--- Study material ---

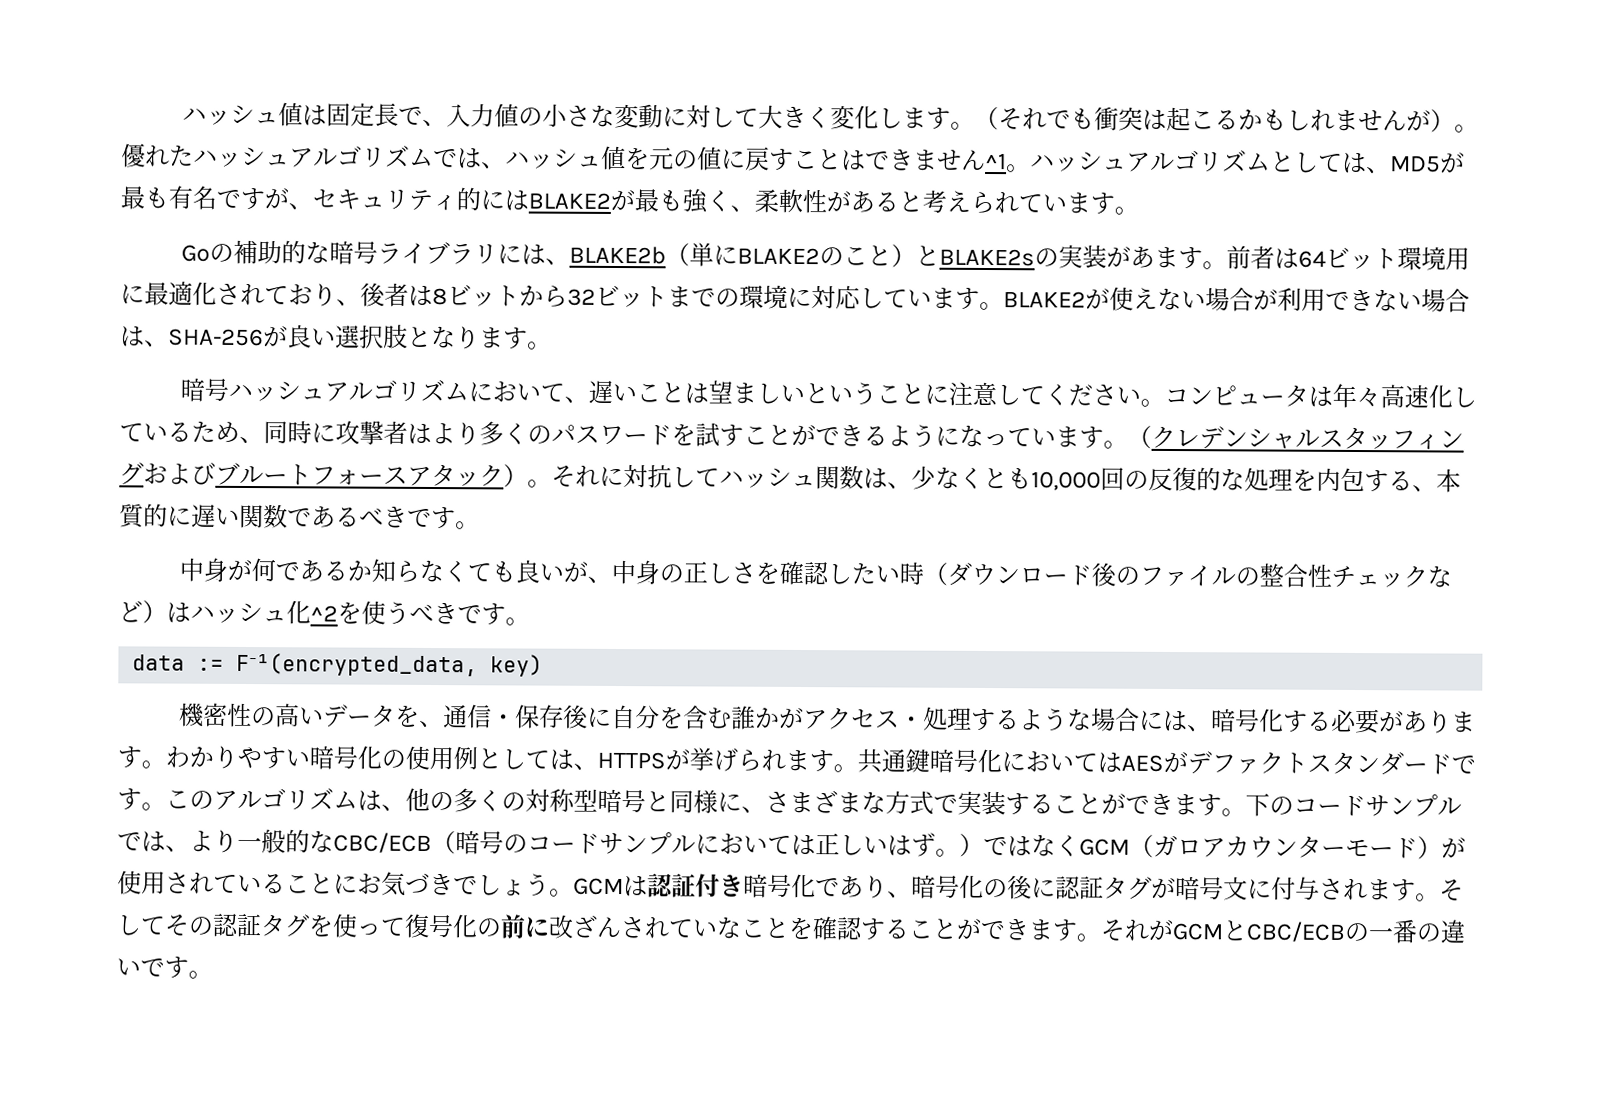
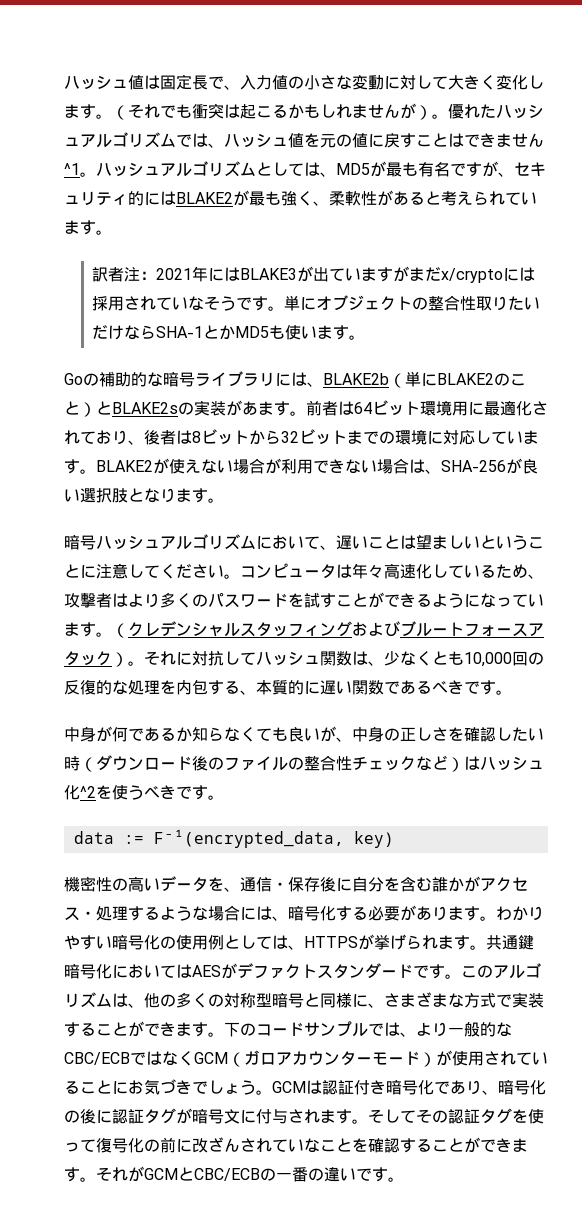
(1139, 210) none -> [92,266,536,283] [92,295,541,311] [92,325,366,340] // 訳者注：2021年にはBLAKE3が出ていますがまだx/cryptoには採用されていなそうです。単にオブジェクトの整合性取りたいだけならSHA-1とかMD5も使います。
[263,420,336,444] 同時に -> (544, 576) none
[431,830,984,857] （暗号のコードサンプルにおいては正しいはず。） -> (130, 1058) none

---
--- Study material ---

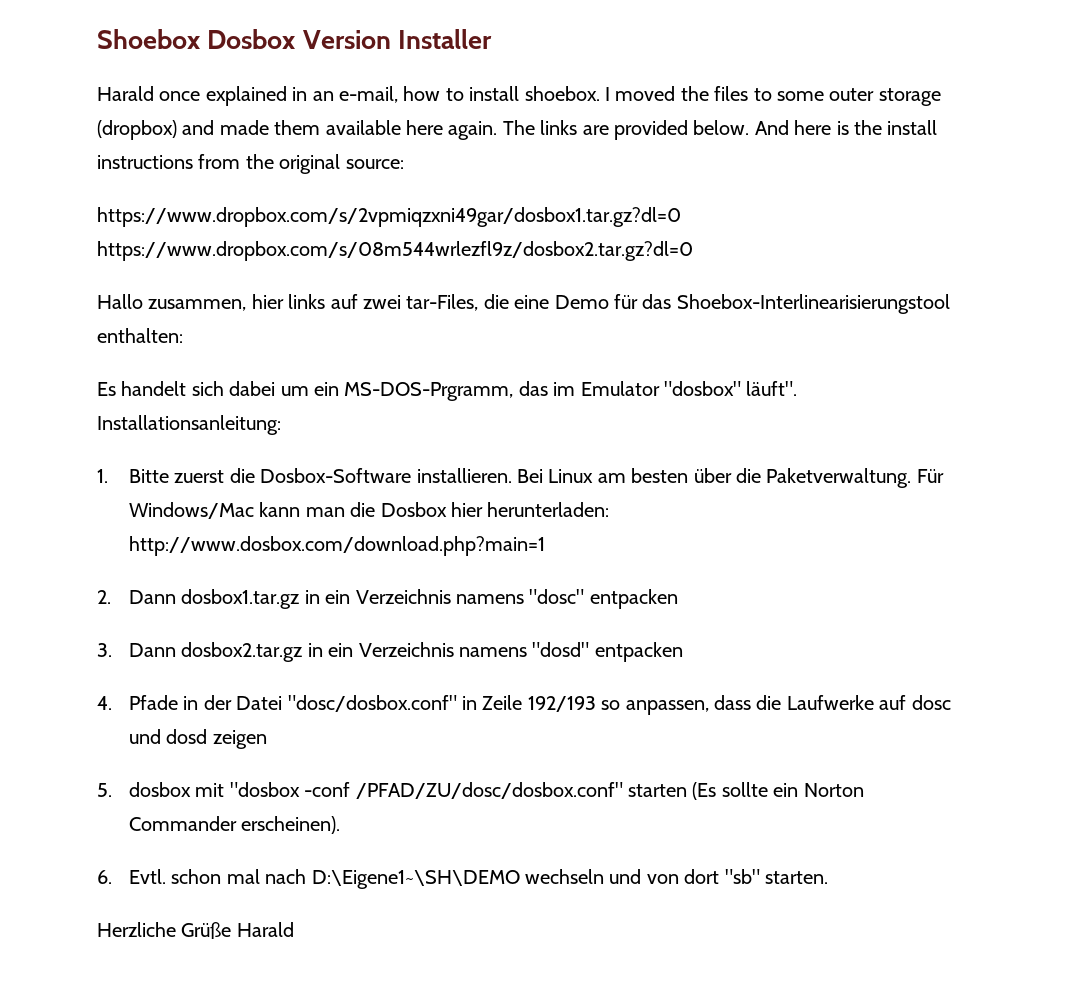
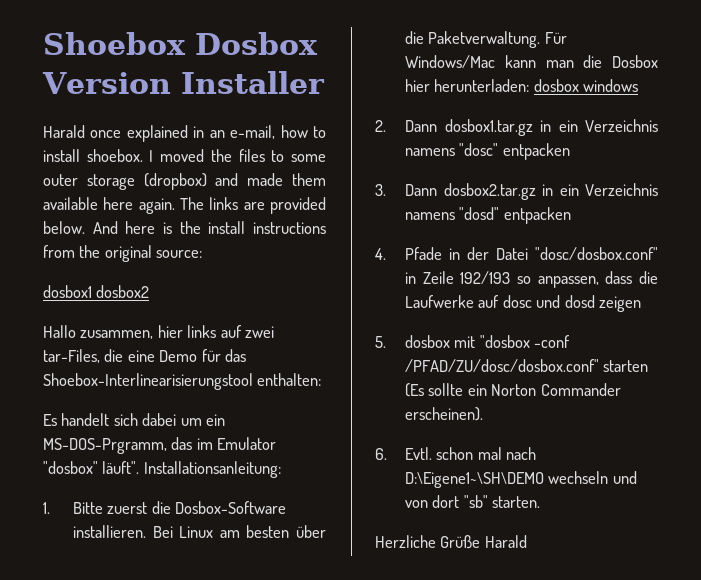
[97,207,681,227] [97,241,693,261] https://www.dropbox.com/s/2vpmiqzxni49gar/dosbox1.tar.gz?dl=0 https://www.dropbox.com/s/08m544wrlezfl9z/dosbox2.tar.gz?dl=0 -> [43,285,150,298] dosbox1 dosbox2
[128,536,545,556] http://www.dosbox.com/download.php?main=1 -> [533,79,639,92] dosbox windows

---
--- Study material ---

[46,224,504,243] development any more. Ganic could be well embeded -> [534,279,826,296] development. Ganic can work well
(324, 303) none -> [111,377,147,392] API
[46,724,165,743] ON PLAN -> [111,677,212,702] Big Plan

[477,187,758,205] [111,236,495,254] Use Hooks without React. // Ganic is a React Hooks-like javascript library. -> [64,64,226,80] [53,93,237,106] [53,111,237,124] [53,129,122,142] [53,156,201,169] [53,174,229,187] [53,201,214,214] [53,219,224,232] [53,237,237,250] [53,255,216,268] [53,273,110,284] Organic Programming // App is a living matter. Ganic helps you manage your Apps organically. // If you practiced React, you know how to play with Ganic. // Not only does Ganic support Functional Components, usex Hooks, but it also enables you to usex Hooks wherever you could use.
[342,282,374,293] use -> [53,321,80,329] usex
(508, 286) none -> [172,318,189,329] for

---

Exercise prompt:
Your reply is to repeat, unchanged, the lines above running from the one with "[43,285,150,298] dosbox1 dosbox2" up to and including the one with "[128,536,545,556] http://www.dosbox.com/download.php?main=1 ->".

Task result:
[97,207,681,227] [97,241,693,261] https://www.dropbox.com/s/2vpmiqzxni49gar/dosbox1.tar.gz?dl=0 https://www.dropbox.com/s/08m544wrlezfl9z/dosbox2.tar.gz?dl=0 -> [43,285,150,298] dosbox1 dosbox2
[128,536,545,556] http://www.dosbox.com/download.php?main=1 -> [533,79,639,92] dosbox windows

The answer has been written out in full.